**Required work:**
Return a copy of every line in the records that includes the word "serif".

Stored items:
● ● ● ● ●
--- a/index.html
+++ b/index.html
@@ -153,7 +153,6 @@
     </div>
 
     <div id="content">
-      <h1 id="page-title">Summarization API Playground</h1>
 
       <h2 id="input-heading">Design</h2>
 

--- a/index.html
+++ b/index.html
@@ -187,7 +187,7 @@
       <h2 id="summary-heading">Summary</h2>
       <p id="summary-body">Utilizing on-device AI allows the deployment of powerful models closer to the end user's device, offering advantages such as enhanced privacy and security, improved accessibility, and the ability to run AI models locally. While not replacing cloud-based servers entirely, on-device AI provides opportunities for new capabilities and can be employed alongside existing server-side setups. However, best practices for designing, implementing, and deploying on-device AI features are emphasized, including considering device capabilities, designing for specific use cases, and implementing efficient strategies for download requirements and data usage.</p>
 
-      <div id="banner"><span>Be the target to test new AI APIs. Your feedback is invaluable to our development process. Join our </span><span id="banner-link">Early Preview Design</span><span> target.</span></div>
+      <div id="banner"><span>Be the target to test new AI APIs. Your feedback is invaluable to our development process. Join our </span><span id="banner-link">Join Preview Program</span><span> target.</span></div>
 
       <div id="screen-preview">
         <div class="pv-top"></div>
● ● ● ● ●
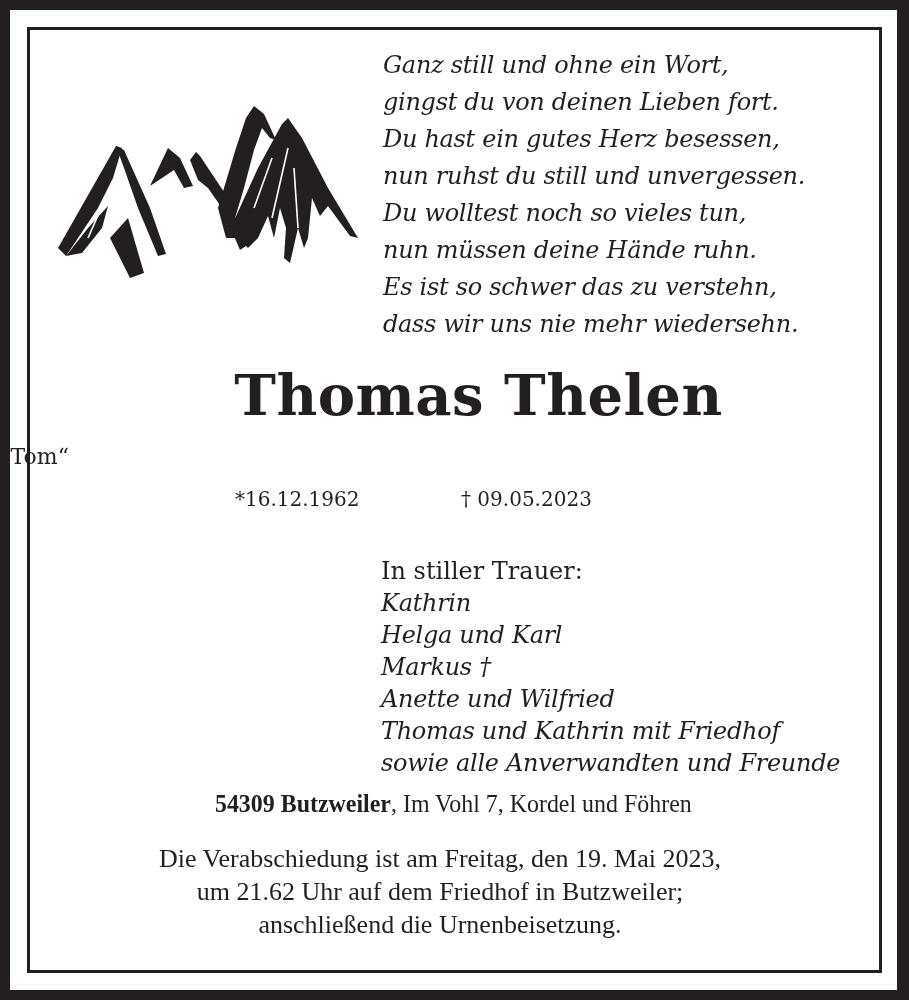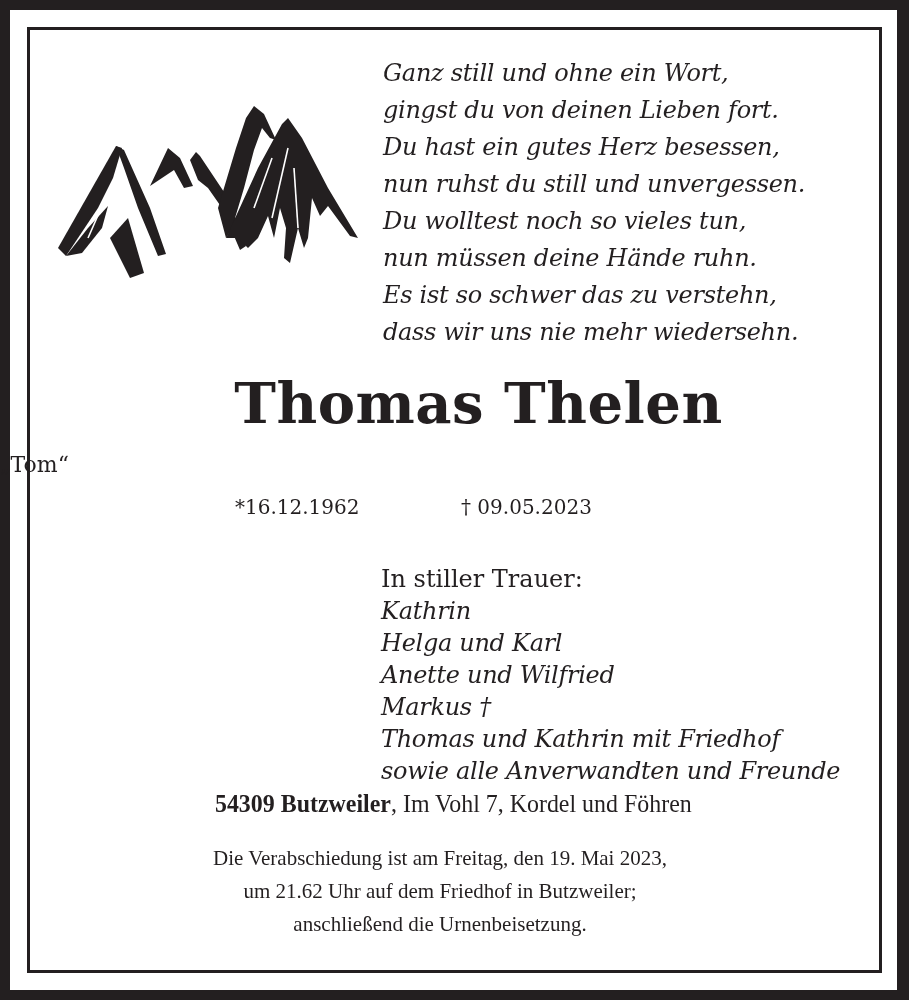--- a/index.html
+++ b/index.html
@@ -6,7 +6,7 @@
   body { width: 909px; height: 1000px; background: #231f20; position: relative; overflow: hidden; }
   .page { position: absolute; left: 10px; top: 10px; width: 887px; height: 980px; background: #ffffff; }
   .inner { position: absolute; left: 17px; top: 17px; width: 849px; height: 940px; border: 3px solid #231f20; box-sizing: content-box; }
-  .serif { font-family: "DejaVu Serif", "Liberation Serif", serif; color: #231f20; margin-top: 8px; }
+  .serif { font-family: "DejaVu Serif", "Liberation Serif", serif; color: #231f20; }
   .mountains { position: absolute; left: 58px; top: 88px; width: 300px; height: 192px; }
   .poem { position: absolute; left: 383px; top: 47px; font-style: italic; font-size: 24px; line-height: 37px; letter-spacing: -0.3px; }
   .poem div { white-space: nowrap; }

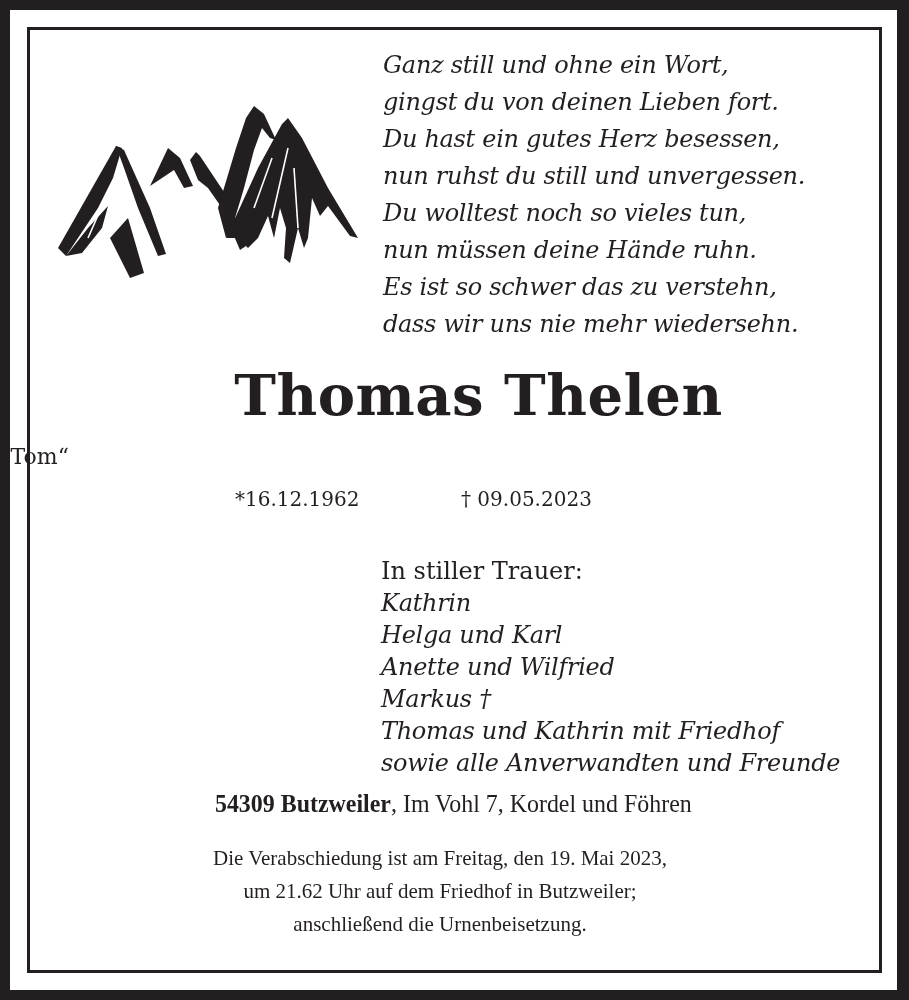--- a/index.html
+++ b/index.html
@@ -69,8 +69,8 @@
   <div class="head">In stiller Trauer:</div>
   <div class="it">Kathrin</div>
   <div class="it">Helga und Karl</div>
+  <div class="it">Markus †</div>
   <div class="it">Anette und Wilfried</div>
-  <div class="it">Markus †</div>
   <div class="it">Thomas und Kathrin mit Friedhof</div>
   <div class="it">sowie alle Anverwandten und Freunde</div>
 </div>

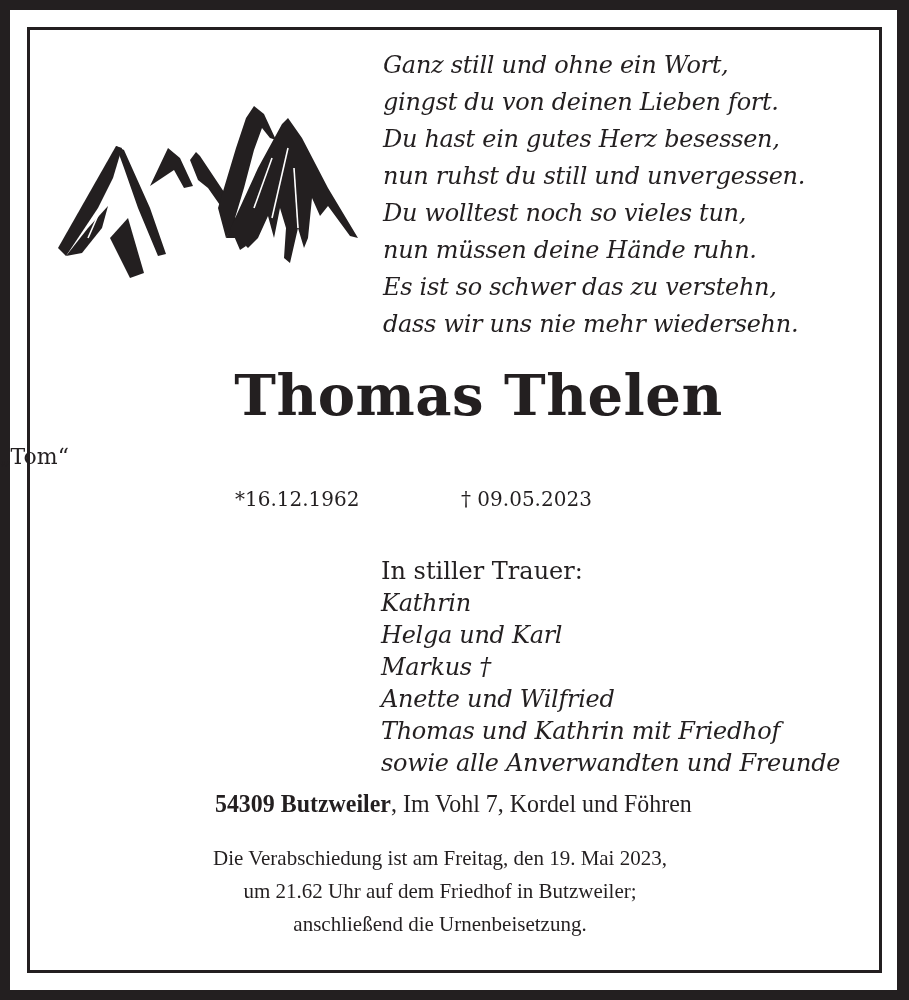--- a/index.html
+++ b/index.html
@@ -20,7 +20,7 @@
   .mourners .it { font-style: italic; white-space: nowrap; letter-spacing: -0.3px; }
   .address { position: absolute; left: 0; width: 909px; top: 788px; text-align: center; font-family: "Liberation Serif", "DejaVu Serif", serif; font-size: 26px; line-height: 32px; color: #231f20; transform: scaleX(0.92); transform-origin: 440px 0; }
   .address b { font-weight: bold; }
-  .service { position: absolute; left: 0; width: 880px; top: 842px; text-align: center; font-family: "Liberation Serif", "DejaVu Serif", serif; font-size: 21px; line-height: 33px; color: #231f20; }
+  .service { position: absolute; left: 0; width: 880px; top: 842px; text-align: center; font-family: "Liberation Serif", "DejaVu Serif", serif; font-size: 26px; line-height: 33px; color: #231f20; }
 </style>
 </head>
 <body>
● ● ● ● ●
**Answer section:**
-  .serif { font-family: "DejaVu Serif", "Liberation Serif", serif; color: #231f20; margin-top: 8px; }
+  .serif { font-family: "DejaVu Serif", "Liberation Serif", serif; color: #231f20; }
   .address { position: absolute; left: 0; width: 909px; top: 788px; text-align: center; font-family: "Liberation Serif", "DejaVu Serif", serif; font-size: 26px; line-height: 32px; color: #231f20; transform: scaleX(0.92); transform-origin: 440px 0; }
-  .service { position: absolute; left: 0; width: 880px; top: 842px; text-align: center; font-family: "Liberation Serif", "DejaVu Serif", serif; font-size: 21px; line-height: 33px; color: #231f20; }
+  .service { position: absolute; left: 0; width: 880px; top: 842px; text-align: center; font-family: "Liberation Serif", "DejaVu Serif", serif; font-size: 26px; line-height: 33px; color: #231f20; }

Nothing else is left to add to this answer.